Top of LISTED RECORDS
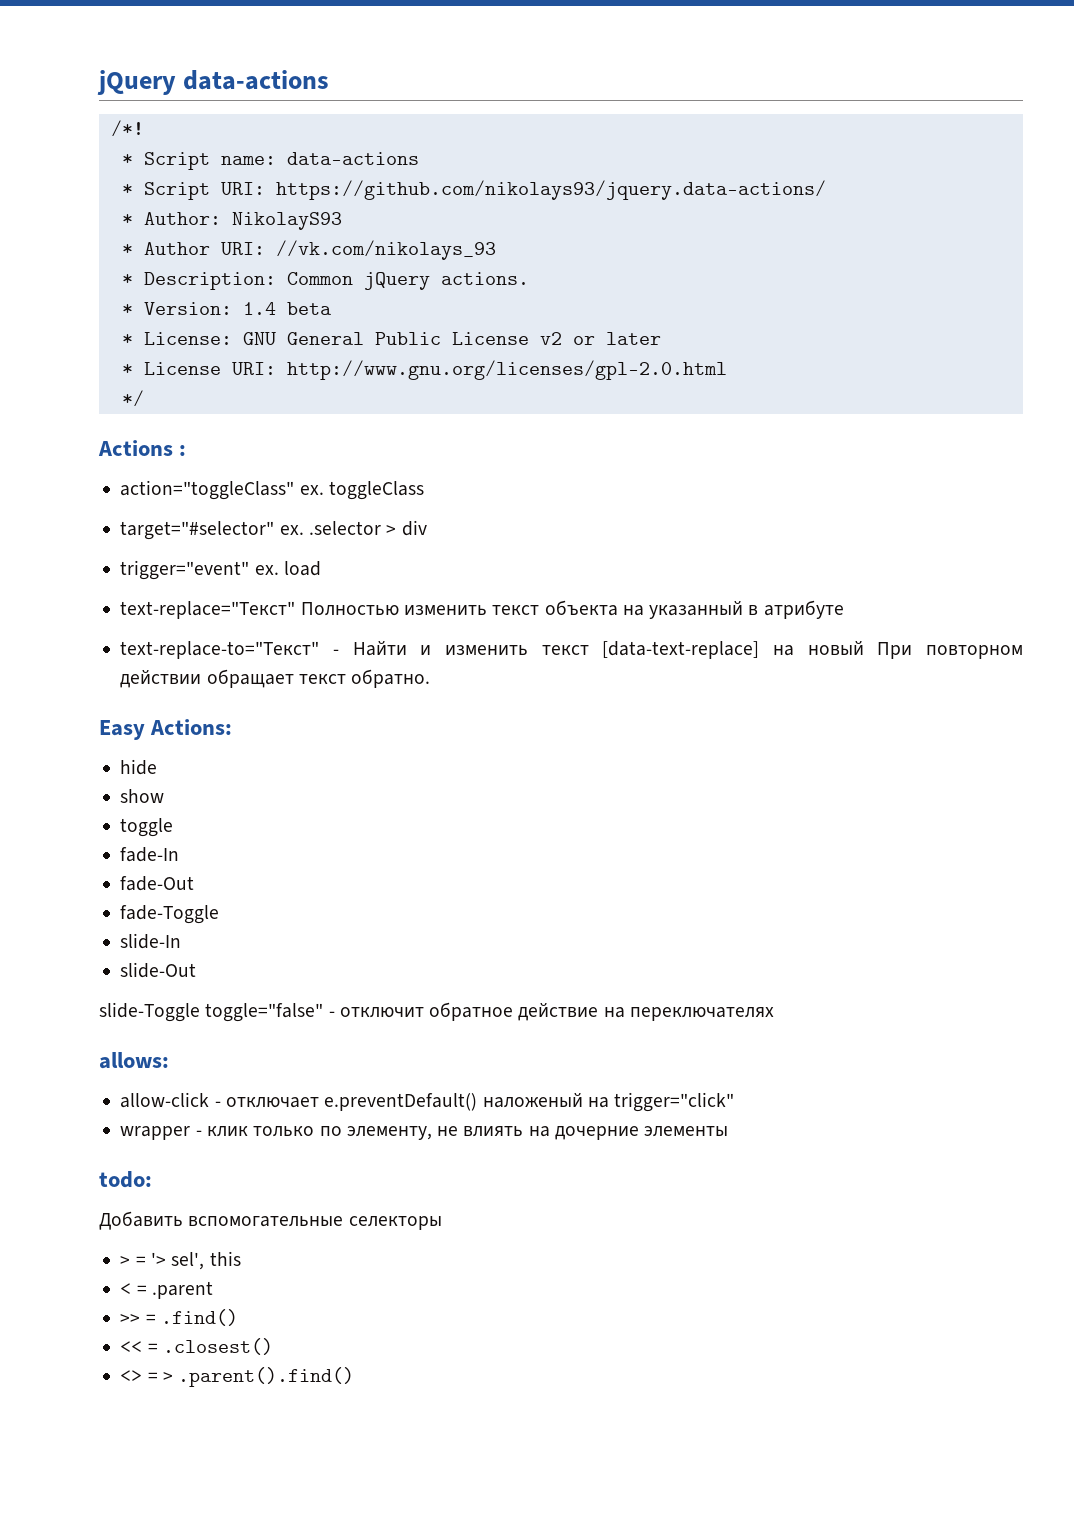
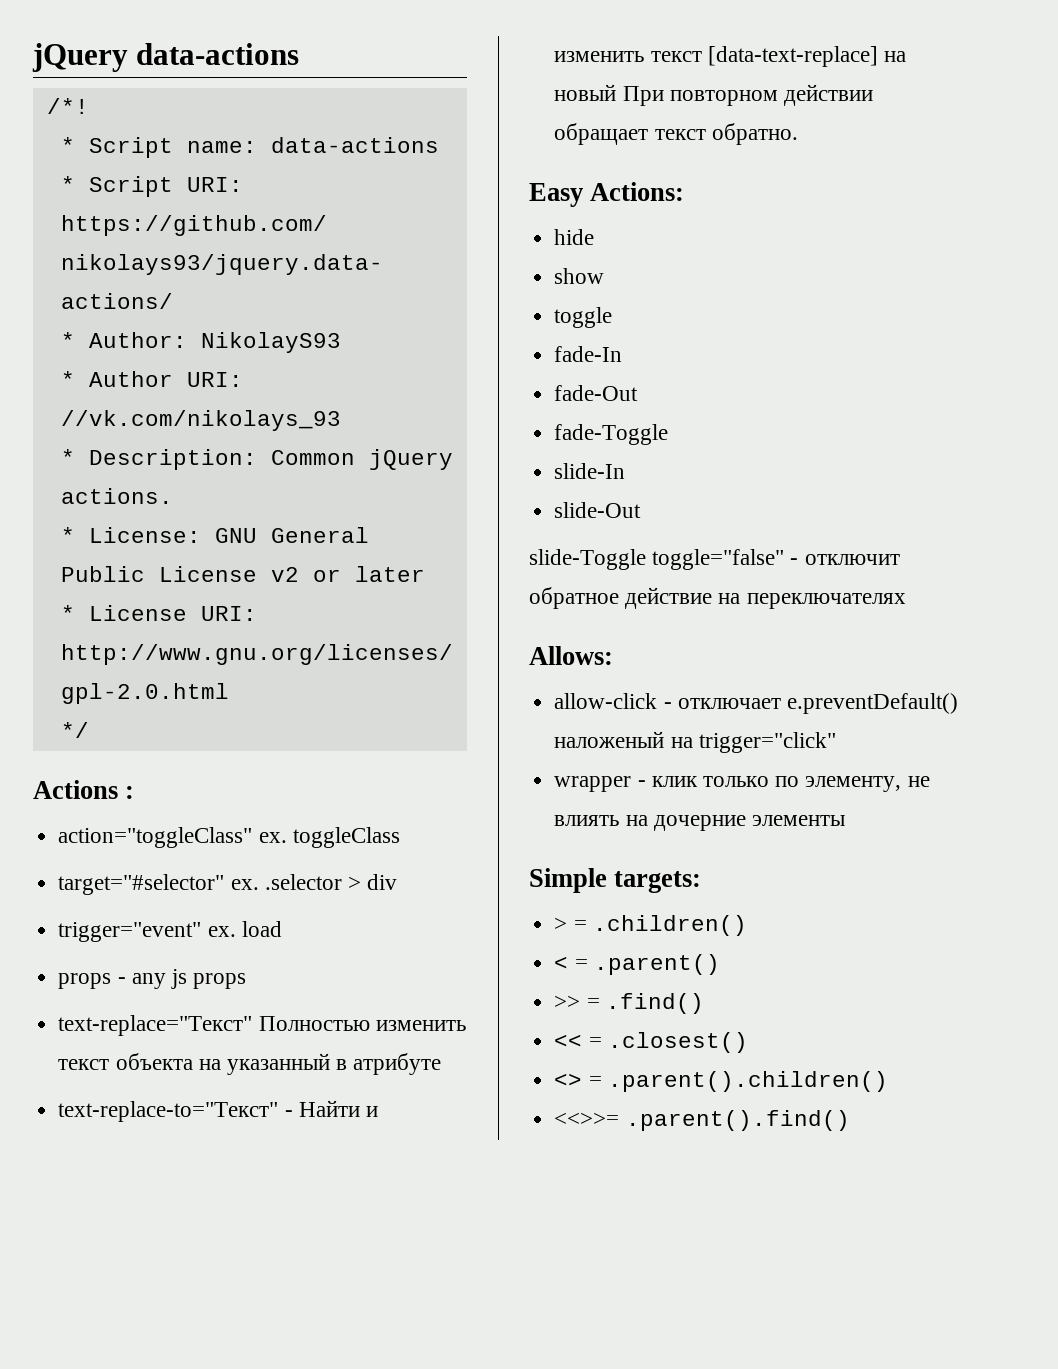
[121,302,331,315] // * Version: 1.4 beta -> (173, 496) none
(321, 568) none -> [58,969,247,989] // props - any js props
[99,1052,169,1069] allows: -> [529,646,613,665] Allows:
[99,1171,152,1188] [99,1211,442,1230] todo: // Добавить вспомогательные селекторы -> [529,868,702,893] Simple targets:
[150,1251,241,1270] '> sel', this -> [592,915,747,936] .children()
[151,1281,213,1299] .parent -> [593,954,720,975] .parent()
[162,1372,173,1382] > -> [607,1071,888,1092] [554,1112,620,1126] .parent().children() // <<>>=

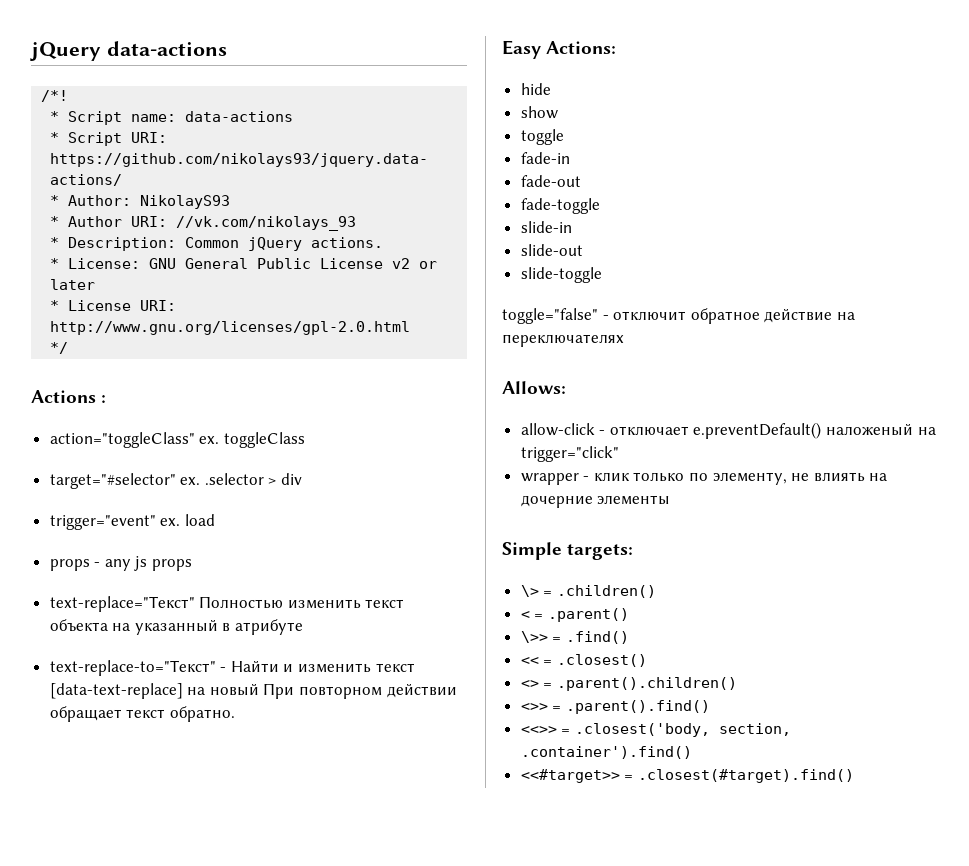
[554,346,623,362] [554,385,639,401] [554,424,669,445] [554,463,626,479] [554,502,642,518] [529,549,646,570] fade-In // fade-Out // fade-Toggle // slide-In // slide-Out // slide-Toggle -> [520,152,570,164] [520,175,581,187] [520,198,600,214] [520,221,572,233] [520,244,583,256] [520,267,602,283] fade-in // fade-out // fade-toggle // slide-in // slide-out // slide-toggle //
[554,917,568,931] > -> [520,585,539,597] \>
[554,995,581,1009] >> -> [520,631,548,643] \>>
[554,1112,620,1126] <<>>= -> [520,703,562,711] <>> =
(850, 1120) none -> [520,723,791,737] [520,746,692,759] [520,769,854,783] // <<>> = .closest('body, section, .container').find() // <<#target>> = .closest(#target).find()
Bottom of LISTED RECORDS
- **AIM OF THE TASK**:
Reproducing the whole listing above is not the task. Copy exactly only the lines from the one with "[151,1281,213,1299] .parent ->" to the one with "[162,1372,173,1382] > ->", both kept.

- **OUTPUT OF THE EXERCISE**:
[151,1281,213,1299] .parent -> [593,954,720,975] .parent()
[162,1372,173,1382] > -> [607,1071,888,1092] [554,1112,620,1126] .parent().children() // <<>>=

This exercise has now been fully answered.